Saturday, March 2, 2013

World Baseball Classic

The World Baseball Classic is upon us. And I don't like it.

At least I don't like it in it's current form.

I like the concept. International competition among the top professional athletes in sports where the talent pools is diverse are the highest level competitions imaginable. Soccer has the World cup, a month-long tournament played every 4 years (separately Men's and Women's; they also have the Olympics, which is sometimes used as a second-tier tournament). Basketball has had International Championships and the Olympics, but I don't know what they have now because I became so disinterested in it. Hockey has their own World Cup (which has no real schedule), and before that, Canada's Cup and the Summit Series (with the old Soviet Union), as well the Olympics every 4 years. Those are some of the greatest competitions on ice, topping even the most dramatic Stanley Cup Finals.

It makes sense that the now-defunct Olympic baseball tournament and the World Baseball Classic are supposed to fall in line with Soccer, Basketball, and Hockey. But there's something missing. First, the Olympics dropped Baseball from the 2016 Rio Games. The Summer Olympics were always held during the MLB season, so it was never the top MLB players playing. Olympic Baseball never caught on as the type of competition that Olympic Basketball and Olympic Ice Hockey are.

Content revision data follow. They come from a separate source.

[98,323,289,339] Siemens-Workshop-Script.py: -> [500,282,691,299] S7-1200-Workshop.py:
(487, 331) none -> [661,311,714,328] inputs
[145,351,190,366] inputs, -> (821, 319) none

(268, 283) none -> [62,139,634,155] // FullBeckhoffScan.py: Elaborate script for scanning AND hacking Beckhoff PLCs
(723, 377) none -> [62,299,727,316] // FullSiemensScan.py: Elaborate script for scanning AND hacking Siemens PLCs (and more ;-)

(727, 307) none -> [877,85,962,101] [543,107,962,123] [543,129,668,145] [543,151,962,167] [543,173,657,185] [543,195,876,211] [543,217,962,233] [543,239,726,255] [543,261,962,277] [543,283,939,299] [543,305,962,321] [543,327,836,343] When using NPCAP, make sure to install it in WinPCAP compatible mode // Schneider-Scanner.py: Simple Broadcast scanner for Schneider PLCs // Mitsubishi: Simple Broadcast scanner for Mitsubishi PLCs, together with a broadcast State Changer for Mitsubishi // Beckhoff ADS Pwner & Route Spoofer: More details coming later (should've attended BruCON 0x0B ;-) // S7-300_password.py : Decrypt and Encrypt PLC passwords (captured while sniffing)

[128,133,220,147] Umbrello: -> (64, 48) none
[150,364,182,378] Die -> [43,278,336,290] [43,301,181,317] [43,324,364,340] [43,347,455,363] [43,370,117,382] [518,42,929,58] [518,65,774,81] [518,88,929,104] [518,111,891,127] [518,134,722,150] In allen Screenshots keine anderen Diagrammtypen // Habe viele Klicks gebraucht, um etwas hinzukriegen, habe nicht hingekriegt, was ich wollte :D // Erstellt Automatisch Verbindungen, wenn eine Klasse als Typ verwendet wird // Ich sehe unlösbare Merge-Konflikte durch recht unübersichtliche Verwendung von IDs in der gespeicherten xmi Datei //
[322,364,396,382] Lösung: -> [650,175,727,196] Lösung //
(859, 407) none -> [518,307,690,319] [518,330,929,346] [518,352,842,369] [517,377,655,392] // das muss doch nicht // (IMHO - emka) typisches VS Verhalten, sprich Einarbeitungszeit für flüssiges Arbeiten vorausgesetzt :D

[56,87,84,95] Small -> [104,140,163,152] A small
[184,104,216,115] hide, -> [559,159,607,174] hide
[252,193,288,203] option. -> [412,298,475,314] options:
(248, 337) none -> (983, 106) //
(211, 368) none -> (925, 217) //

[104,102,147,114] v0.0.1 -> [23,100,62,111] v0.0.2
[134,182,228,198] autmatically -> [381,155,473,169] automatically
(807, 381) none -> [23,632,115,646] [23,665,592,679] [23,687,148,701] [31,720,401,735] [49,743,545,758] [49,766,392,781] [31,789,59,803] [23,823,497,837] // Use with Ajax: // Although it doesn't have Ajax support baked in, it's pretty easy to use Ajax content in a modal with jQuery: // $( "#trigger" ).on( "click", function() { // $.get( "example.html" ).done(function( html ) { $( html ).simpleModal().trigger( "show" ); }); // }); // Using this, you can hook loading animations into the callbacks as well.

So MLB invented the World Baseball Classic, supposed to have started play in 2005 and then every 4 years after that (there was some issue that delayed the first tournament until 2006, but keeping the math based on 2005, so 2009, 2013, and 2017, etc. for the subsequent tournaments). Okay, so why is it a joke? Oh yes, because it takes place during MLB's Spring Training season. It takes place not during the middle of the season when interest is high, or during the offseason when players are all available, but during MLB team's training camp.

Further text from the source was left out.